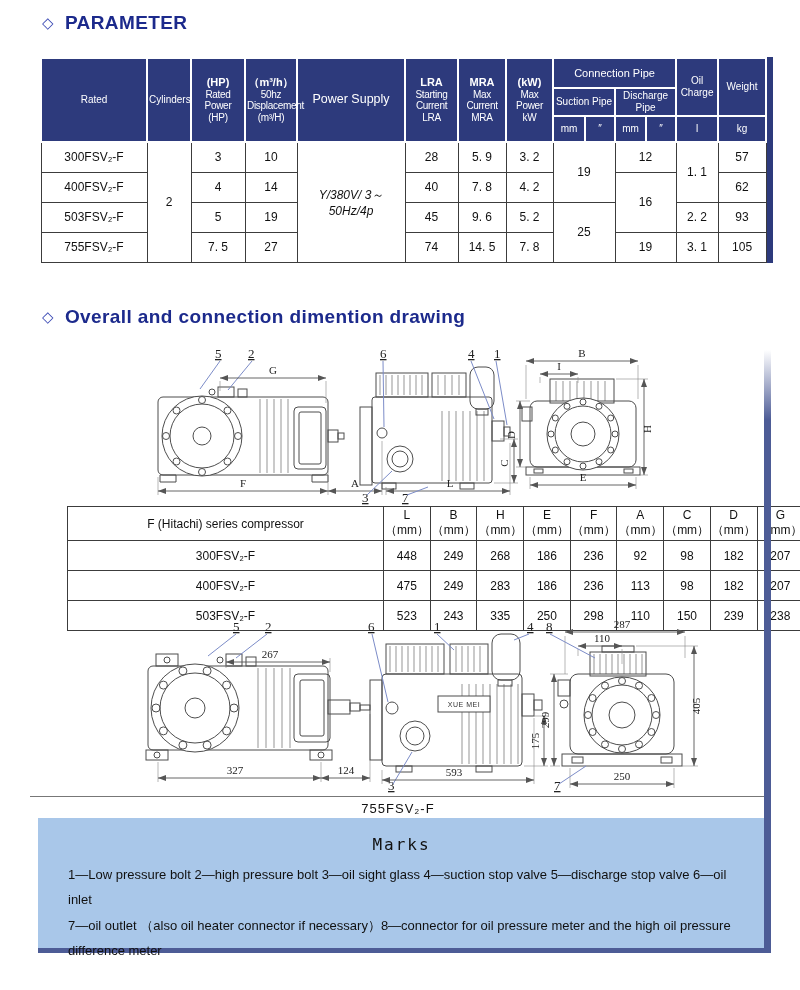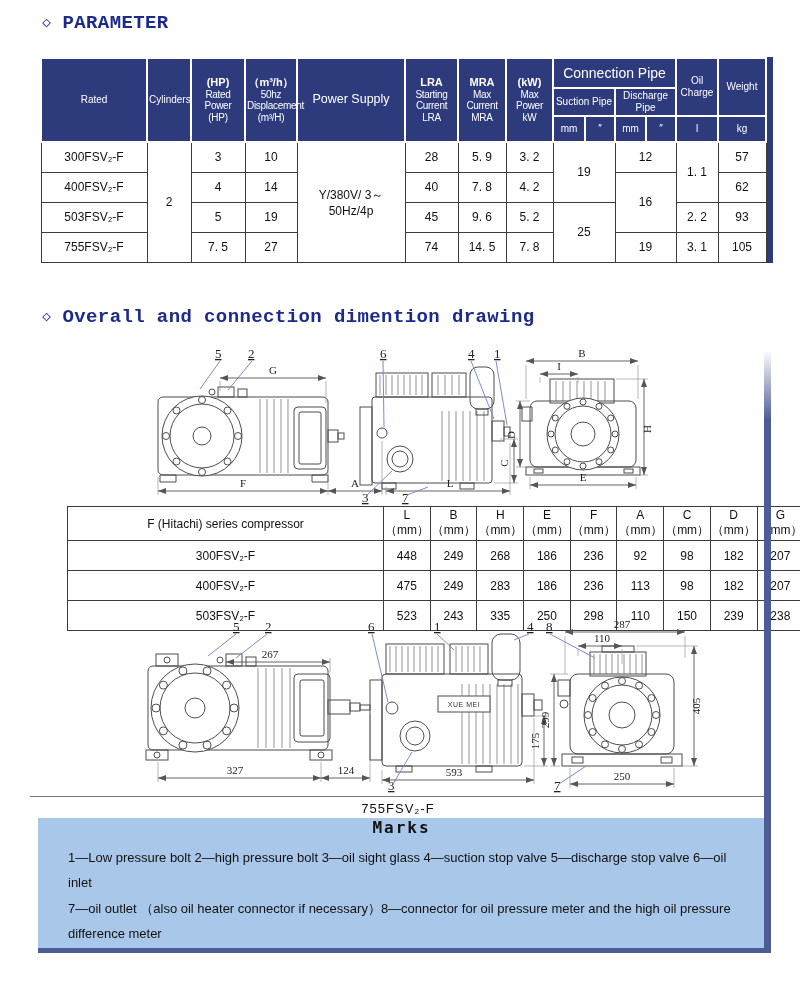--- a/index.html
+++ b/index.html
@@ -7,7 +7,7 @@
           font-family:"Liberation Sans", sans-serif; }
 
   
-  .hd { position:absolute; font-weight:bold; font-size:19px; color:#1c2a8c; letter-spacing:0.4px;font-family:Liberation Mono, monospace; }
+  .hd { position:absolute; font-weight:bold; font-size:19px; color:#1c2a8c; letter-spacing:0.4px; }
   .hd .dia { color:#3a49b4; font-weight:normal; font-size:15px; margin-right:11px; position:relative; top:-1px; }
 
   

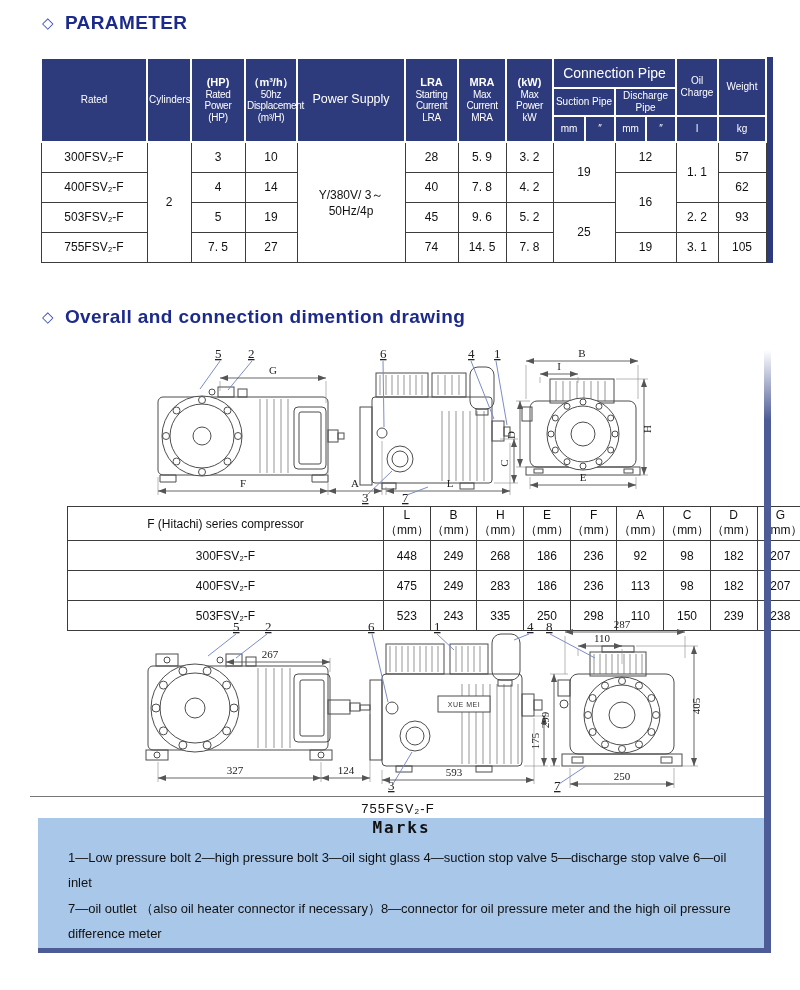--- a/index.html
+++ b/index.html
@@ -106,7 +106,7 @@
         <th rowspan="3"><span class="b">(kW)</span><span class="ml">Max
 Power
 kW</span></th>
-        <th colspan="4" style="font-size:14px;">Connection Pipe</th>
+        <th colspan="4" style="font-size:11px;">Connection Pipe</th>
         <th rowspan="2" class="b pl">Oil
 Charge</th>
         <th rowspan="2" class="b">Weight</th>

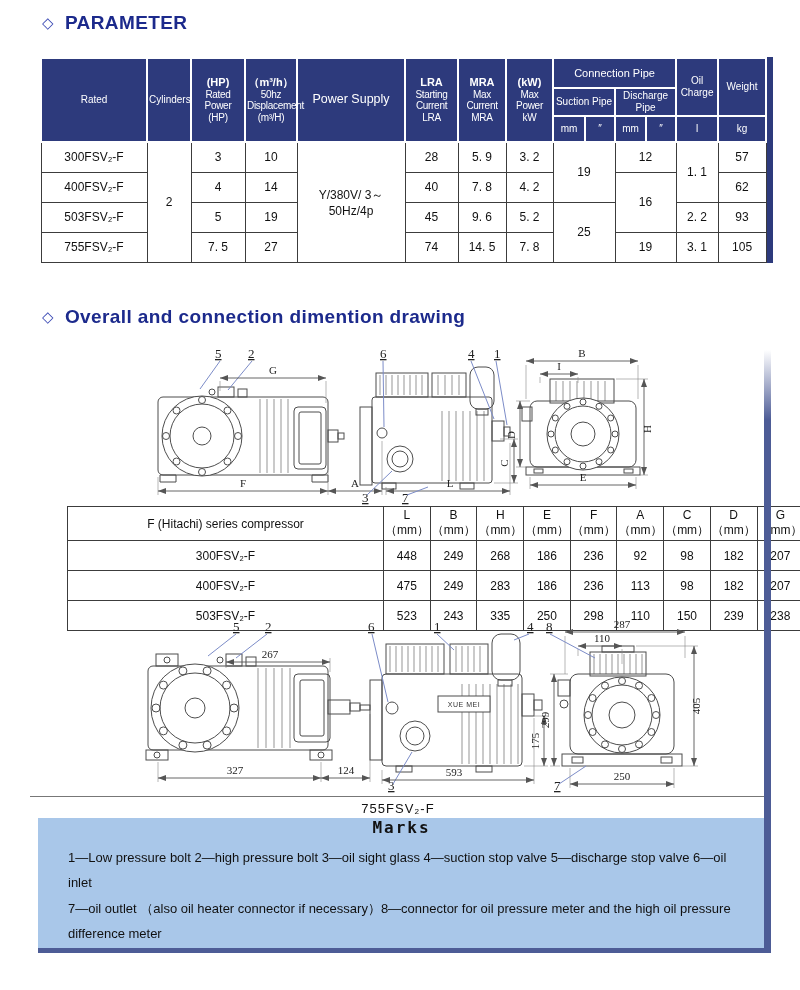--- a/index.html
+++ b/index.html
@@ -21,7 +21,7 @@
   .ml { white-space:pre-line; display:block; letter-spacing:-0.3px; }
   .pl { white-space:pre-line; }
   .model-h { font-size:17px; font-weight:normal; }
-  .ps-cell { font-size:12.5px; text-align:center; }
+  .ps-cell { font-size:12.5px; text-align:center;font-style:italic; }
   tr.hr1 { height:30px; } tr.hr2 { height:26px; } tr.hr3 { height:26px; }
 
   

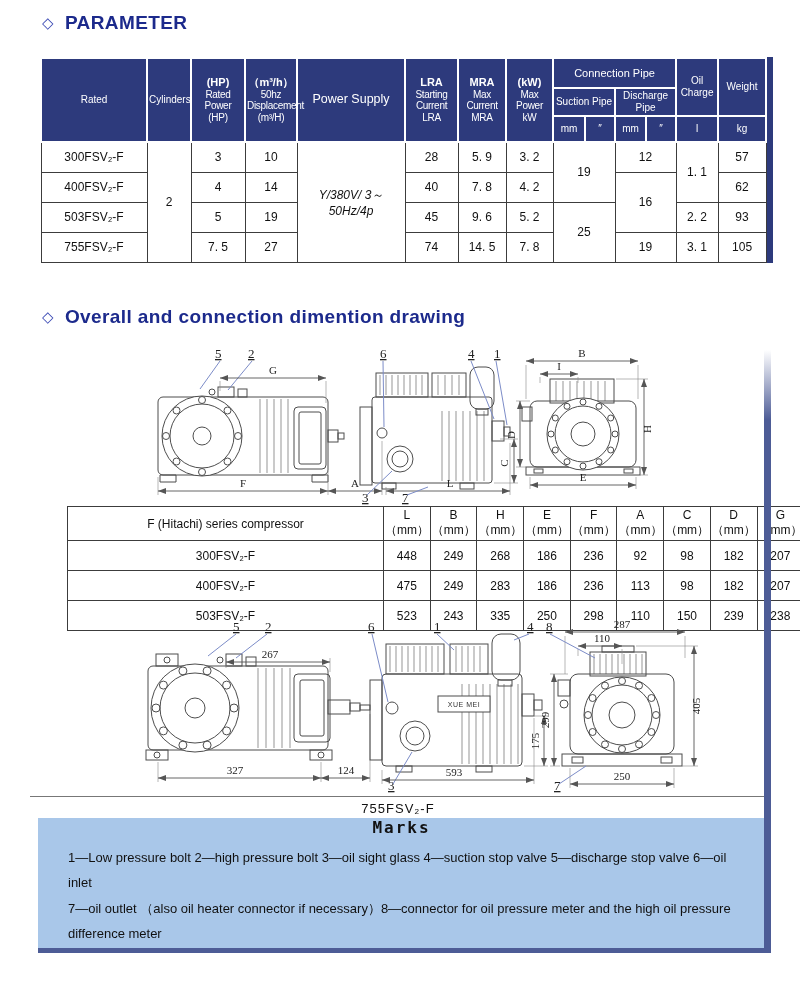--- a/index.html
+++ b/index.html
@@ -50,8 +50,8 @@
   
   .marks { position:absolute; left:38px; top:818px; width:727px; height:130px; background:#a9c7e9;
            border-bottom:5px solid #4d5c96; }
-  .marks-title { text-align:center; font-family:"DejaVu Sans Mono", monospace;
-                 font-weight:bold; font-size:16px; letter-spacing:2px; color:#111; }
+  .marks-title { text-align:center; margin-top:17px; font-family:"DejaVu Sans Mono", monospace;
+                 font-weight:normal; font-size:16px; letter-spacing:2px; color:#111; }
   .marks p { margin:0; padding:0 14px 0 30px; font-size:13px; color:#111; line-height:1.95; }
   .marks p.first { margin-top:8px; }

__TO DO__
Where a line in the listing above contains "title", copy that line.

__RESPONSE TO THE TASK__
-  .marks-title { text-align:center; font-family:"DejaVu Sans Mono", monospace;
+  .marks-title { text-align:center; margin-top:17px; font-family:"DejaVu Sans Mono", monospace;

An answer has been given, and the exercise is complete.